Agentic RAG with AWS 3: Chunking Strategy, Size, Overlap, and Boundaries
Chunking sounds like a small implementation detail. In practice, it decides what your retrieval system is even capable of finding.
In the previous post, we organized the source data in S3 and deliberately grouped processed/ documents by the chunking strategy we expect to use. This post explains what that choice means and how to make it without guessing.

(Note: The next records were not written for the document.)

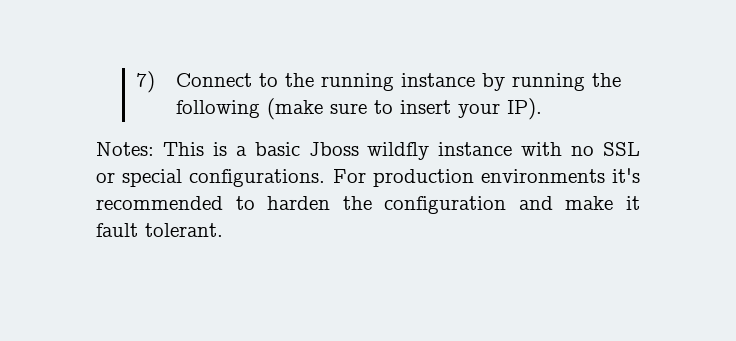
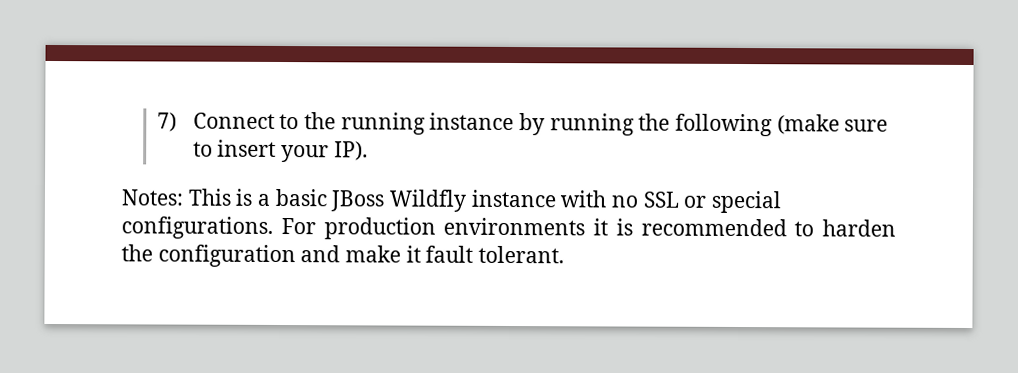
- Notes: This is a basic Jboss wildfly instance with no SSL or special configurations.
+ Notes: This is a basic JBoss Wildfly instance with no SSL or special configurations.
- For production environments it's recommended to harden the configuration and make it fault tolerant.
+ For production environments it is recommended to harden the configuration and make it fault tolerant.

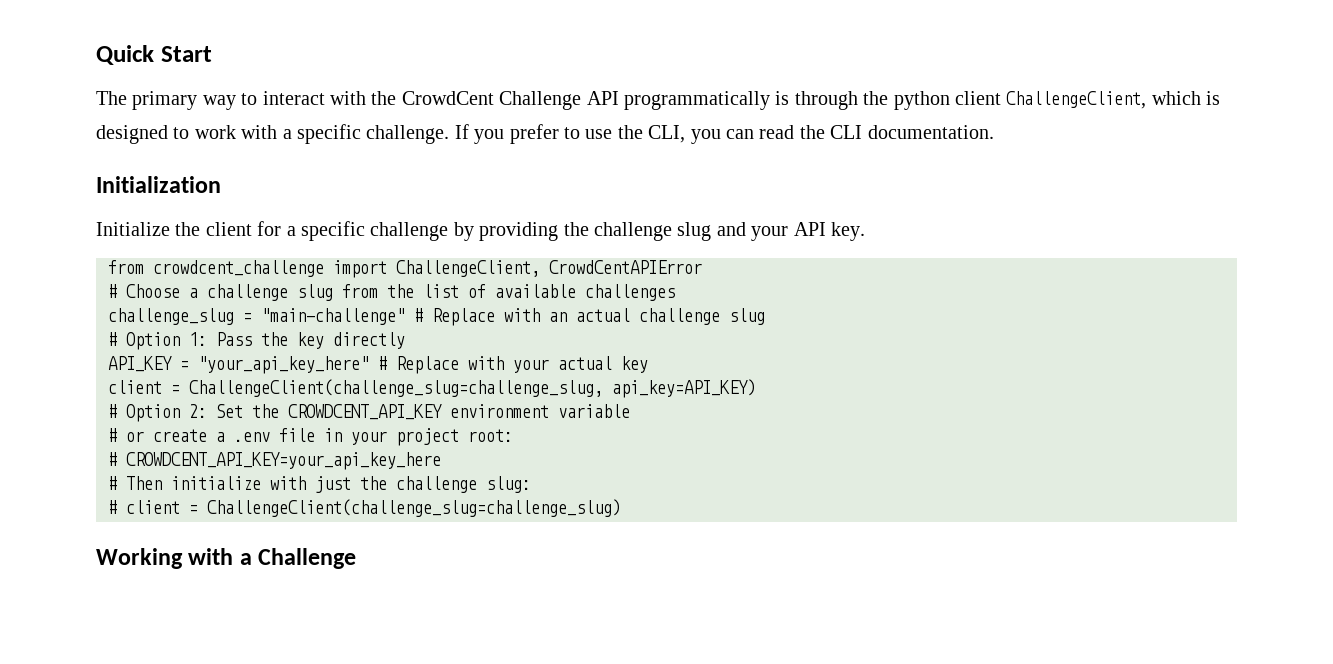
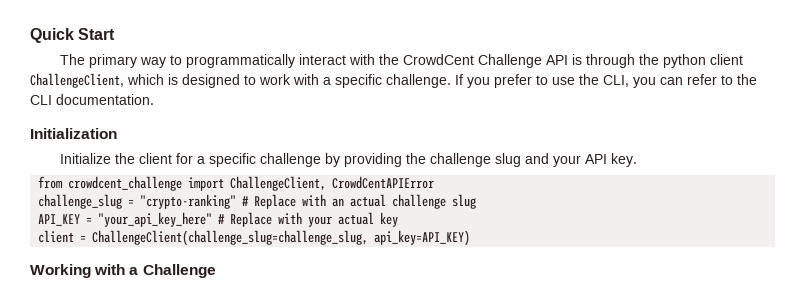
- The primary way to interact with the CrowdCent Challenge API programmatically is through the python client ChallengeClient, which is designed to work with a specific challenge.
+ The primary way to programmatically interact with the CrowdCent Challenge API is through the python client ChallengeClient, which is designed to work with a specific challenge.
- If you prefer to use the CLI, you can read the CLI documentation.
+ If you prefer to use the CLI, you can refer to the CLI documentation.
- # Choose a challenge slug from the list of available challenges
- challenge_slug = "main-challenge" # Replace with an actual challenge slug
+ challenge_slug = "crypto-ranking" # Replace with an actual challenge slug
- # Option 1: Pass the key directly
- # Option 2: Set the CROWDCENT_API_KEY environment variable
- # or create a .env file in your project root:
- # CROWDCENT_API_KEY=your_api_key_here
- # Then initialize with just the challenge slug:
- # client = ChallengeClient(challenge_slug=challenge_slug)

If chunks are too large, retrieval becomes coarse. If they are too small, the system loses context. If boundaries ignore document structure, you end up retrieving fragments that are technically related but not actually useful.
For the AWS engineering assistant in this series, chunking matters because the documents are heterogeneous. A runbook is not shaped like an architecture decision record (ADR). An API reference is not shaped like an incident review. A payment retry explanation may include both narrative text and a numbered operational procedure. If chunking treats all of that as one flat stream, retrieval quality drops.
This post answers five practical questions:
- Why does chunking matter for retrieval quality?
- Which chunking strategies should you consider in Bedrock Knowledge Bases?
- How should chunk size and overlap be selected?
- When do different document types need different chunking rules?
- How do you detect that chunking is hurting retrieval?
If you want the short version first, jump to A Practical Default.
Why Chunking Exists
Most knowledge systems cannot retrieve and embed entire long documents as the basic unit of reasoning. The search layer needs smaller pieces that can stand on their own.
A chunk is that unit.
The ideal chunk has two properties:
- it is small enough to be retrieved precisely
- it is large enough to remain meaningful without the entire original document
That balance is the real chunking problem.
Fixed-Size Chunking Is a Good Baseline, Not a Good Ending
The simplest approach is fixed-size chunking, often based on characters, words, or tokens, with optional overlap.
Its strengths are obvious:
- easy to implement
- predictable output size
- easy to reason about operationally
Its weakness is just as obvious: documents do not naturally think in equal-length windows.
If a heading, procedure, and warning note are cut across arbitrary boundaries, retrieval may surface a chunk that contains half the explanation and none of the operational constraint that makes it safe.
For a quick prototype, fixed-size chunking is acceptable. For a production knowledge assistant, it should usually be the fallback, not the goal.
Structure-Aware Chunking Usually Produces Better Evidence
A better default is to respect document structure whenever it is available.
For example:
- use headings and subheadings as natural boundaries
- keep code blocks intact
- keep numbered procedures intact when possible
- treat tables carefully instead of flattening them blindly
This matters because the user rarely needs “a random 500-token window.” They need a coherent section that explains one idea or one procedure.
For the running AWS example, a runbook section titled “Rotate webhook signing secret” is already a natural retrieval unit. Splitting it halfway through a checklist makes the final answer weaker and more error-prone.
Chunk Size: Small Improves Precision, Large Preserves Context
There is no universal right size, but the tradeoff is stable.
Smaller chunks tend to:
- improve retrieval precision
- reduce unrelated context
- help on focused operational queries
Larger chunks tend to:
- preserve surrounding explanation
- help with multi-step or conceptual questions
- reduce the chance of retrieving a detail with no context
In practice, many teams start by experimenting within a moderate size band rather than choosing an extreme. If you want concrete starting values, jump to A Practical Default.
For example:
- if chunks are very small, you may retrieve isolated sentences that cannot answer anything safely
- if chunks are very large, you may retrieve a whole section where only a tiny fraction is relevant
The right starting point depends on document shape. API docs and command references often benefit from smaller, tighter chunks. Architecture narratives often benefit from larger sections. We will turn this into concrete defaults below.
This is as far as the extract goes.